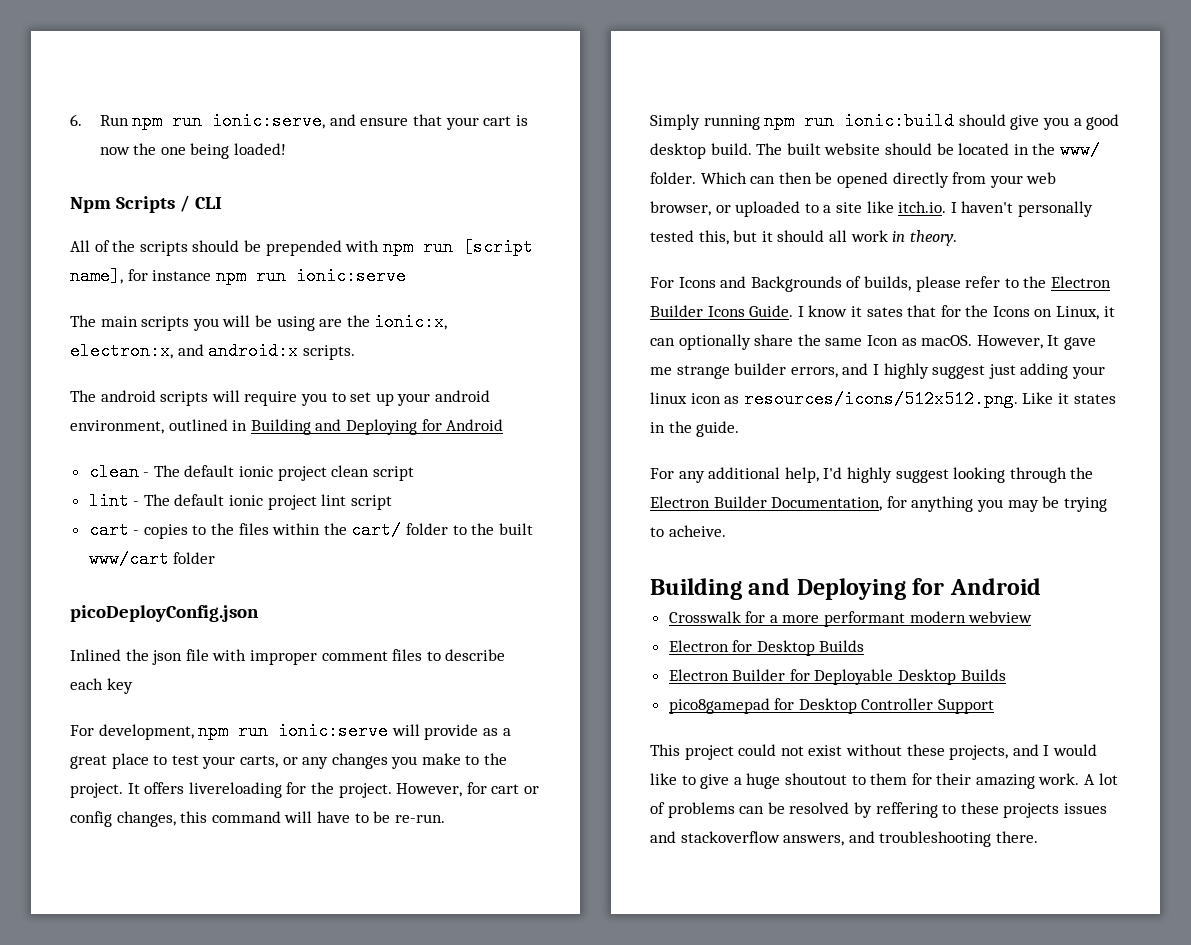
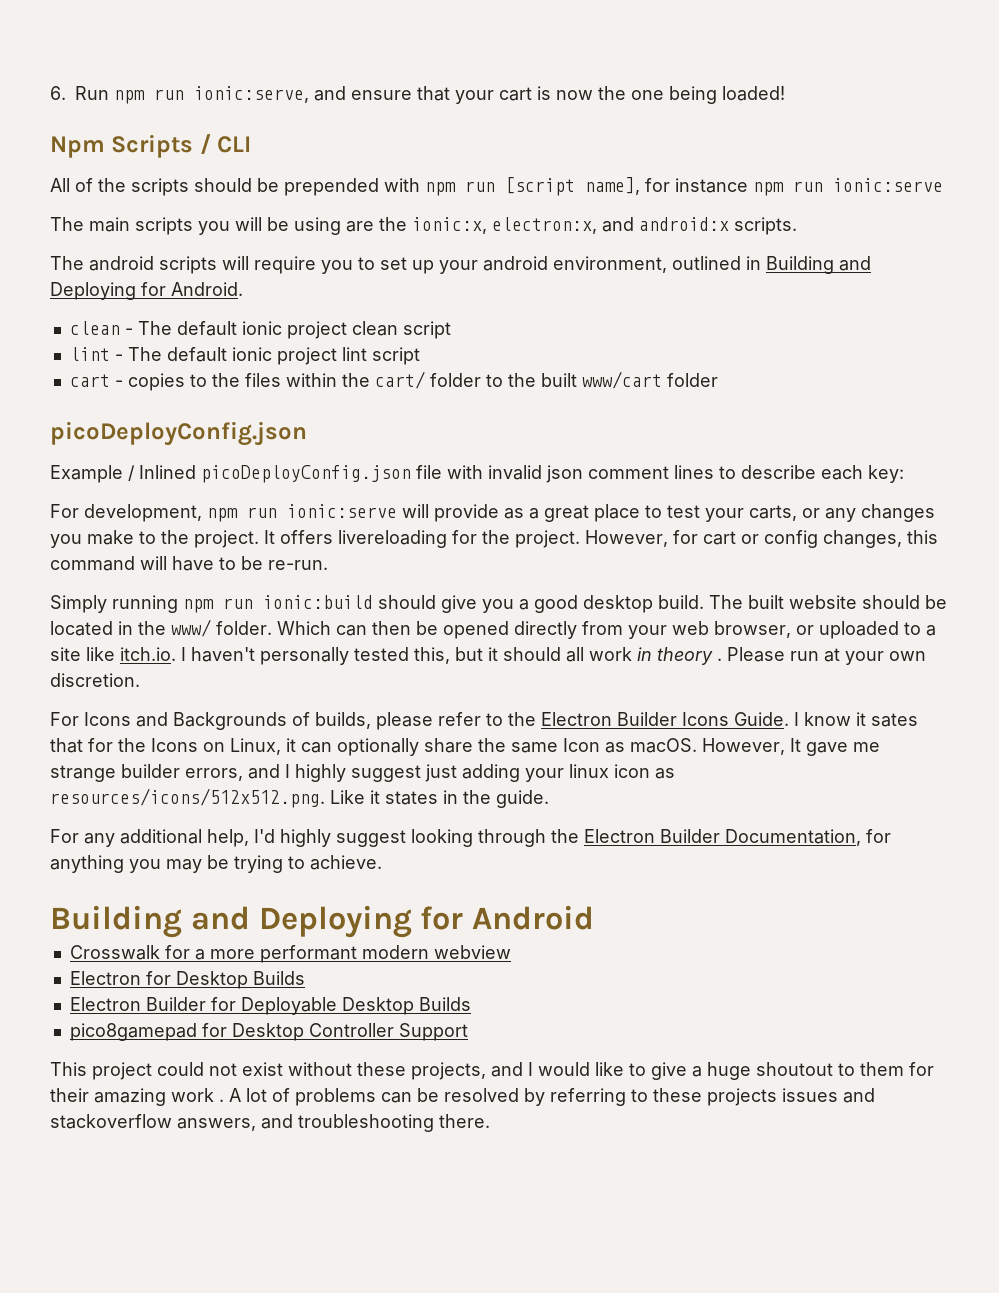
- The android scripts will require you to set up your android environment, outlined in Building and Deploying for Android
+ The android scripts will require you to set up your android environment, outlined in Building and Deploying for Android.
- Inlined the json file with improper comment files to describe each key
+ Example / Inlined picoDeployConfig.json file with invalid json comment lines to describe each key:
- Which can then be opened directly from your web browser, or uploaded to a site like itch.io. I haven't personally tested this, but it should all work in theory.
+ Which can then be opened directly from your web browser, or uploaded to a site like itch.io. I haven't personally tested this, but it should all work in theory . Please run at your own discretion.
- For any additional help, I'd highly suggest looking through the Electron Builder Documentation, for anything you may be trying to acheive.
+ For any additional help, I'd highly suggest looking through the Electron Builder Documentation, for anything you may be trying to achieve.
- This project could not exist without these projects, and I would like to give a huge shoutout to them for their amazing work.
+ This project could not exist without these projects, and I would like to give a huge shoutout to them for their amazing work .
- A lot of problems can be resolved by reffering to these projects issues and stackoverflow answers, and troubleshooting there.
+ A lot of problems can be resolved by referring to these projects issues and stackoverflow answers, and troubleshooting there.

==============================

### What you will do
The answer is the lines above between the line holding "Example / Inlined" and the line holding "your own discretion.", inclusive, each written out exactly, and no others.

### Exercise response
+ Example / Inlined picoDeployConfig.json file with invalid json comment lines to describe each key:
- Which can then be opened directly from your web browser, or uploaded to a site like itch.io. I haven't personally tested this, but it should all work in theory.
+ Which can then be opened directly from your web browser, or uploaded to a site like itch.io. I haven't personally tested this, but it should all work in theory . Please run at your own discretion.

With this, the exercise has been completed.